O envelhecimento pode começar pela boca, nossos hábitos mais o cotidiano está aí o ponto importante para refletirmos. A ciência tem mostrado com consistência que comer menos pode ter impacto profundo na longevidade, isso não significa passar fone, mas repensar o tempo e a quantidade de comida ingerida. A prática da restrição calórica é do jejum intermitente pode ativar mecanismos celulares que retardam o envelhecimento.

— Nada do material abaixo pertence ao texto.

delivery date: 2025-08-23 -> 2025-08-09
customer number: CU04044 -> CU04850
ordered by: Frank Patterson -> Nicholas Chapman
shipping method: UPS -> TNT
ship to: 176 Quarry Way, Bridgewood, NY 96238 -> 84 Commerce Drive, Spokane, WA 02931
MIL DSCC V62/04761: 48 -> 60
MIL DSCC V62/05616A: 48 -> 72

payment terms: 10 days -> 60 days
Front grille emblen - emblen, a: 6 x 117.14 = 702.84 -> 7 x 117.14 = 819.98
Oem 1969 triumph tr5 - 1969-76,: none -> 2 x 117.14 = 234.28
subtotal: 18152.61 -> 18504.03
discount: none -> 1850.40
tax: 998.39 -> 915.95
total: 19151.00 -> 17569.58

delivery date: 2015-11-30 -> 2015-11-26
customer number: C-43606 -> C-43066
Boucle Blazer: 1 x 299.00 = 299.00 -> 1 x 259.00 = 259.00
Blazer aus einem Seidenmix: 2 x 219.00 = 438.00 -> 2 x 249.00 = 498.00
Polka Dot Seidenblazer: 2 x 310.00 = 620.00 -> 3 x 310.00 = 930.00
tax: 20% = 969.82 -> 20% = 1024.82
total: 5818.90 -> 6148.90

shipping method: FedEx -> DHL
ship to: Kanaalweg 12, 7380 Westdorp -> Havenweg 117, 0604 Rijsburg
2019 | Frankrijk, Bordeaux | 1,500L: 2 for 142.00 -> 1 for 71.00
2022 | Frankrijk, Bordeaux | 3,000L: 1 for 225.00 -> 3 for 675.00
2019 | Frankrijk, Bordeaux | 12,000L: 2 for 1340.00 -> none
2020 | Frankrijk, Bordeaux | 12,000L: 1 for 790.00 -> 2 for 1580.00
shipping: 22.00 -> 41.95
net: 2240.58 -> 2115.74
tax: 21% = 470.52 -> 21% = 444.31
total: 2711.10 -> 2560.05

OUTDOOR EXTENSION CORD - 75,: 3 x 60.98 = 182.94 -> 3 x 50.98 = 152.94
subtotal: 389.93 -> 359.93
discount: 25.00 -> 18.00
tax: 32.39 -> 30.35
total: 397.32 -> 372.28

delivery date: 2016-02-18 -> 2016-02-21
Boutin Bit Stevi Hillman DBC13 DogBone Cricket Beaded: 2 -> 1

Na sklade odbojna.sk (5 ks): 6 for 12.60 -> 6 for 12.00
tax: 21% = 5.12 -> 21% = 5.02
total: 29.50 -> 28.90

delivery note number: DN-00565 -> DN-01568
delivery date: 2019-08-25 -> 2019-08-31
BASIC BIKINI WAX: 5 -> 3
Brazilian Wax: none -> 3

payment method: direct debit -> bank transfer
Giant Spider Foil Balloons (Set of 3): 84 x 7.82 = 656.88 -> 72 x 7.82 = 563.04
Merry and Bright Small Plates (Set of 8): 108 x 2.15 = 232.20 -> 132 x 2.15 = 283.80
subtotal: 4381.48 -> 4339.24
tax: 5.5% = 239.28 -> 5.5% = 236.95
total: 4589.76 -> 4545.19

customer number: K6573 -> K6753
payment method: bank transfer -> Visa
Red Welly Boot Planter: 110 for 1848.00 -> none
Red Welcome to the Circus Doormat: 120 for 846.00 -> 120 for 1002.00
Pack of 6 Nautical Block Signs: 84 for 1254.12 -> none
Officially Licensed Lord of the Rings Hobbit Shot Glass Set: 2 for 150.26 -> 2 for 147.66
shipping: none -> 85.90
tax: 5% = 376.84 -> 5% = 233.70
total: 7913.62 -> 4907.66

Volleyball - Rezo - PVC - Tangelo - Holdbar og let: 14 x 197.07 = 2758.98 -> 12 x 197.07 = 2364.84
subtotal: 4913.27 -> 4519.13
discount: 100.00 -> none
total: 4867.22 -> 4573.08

Metabolismo flexível ou seja, a capacidade metabólica do corpo de alternar entre fontes de energia como glicose e a gordura. Comendo menos açúcar e aumentando o uso de gordura como energia, você ativa mecanismos de reparação celular , isso pode beneficiar desde o desempenho esportivo até o tratamento de doenças neurológicas e metabólicas. Dietas com menos carboidratos simples e mais gorduras boas, comer portanto é comunicar algo às suas células. As dietas levam á maior longevidade são aquelas que têm mais vegetais, podemos reorganizar o prato: Metade deve ser ocupado por vegetais e frutas, um quarto por cereais integrais e o restante por proteínas saudáveis.
O preparo para o envelhecer começa muito antes das rugas, começa no café da manhã ou na ausência dele na escolha entre uma fruta ou um ultraprocessado, no número de vezes que abrimos a geladeira por dia, está na consciência de que nossos hábitos cotidianos moldam o nosso futuro. O envelhecimento não precisa ser sinônimo de declínio, com conhecimento, atitude e escolhas mais conscientes é possível preparar o corpo e a mente para viver e não apenas sobreviver por mais tempo.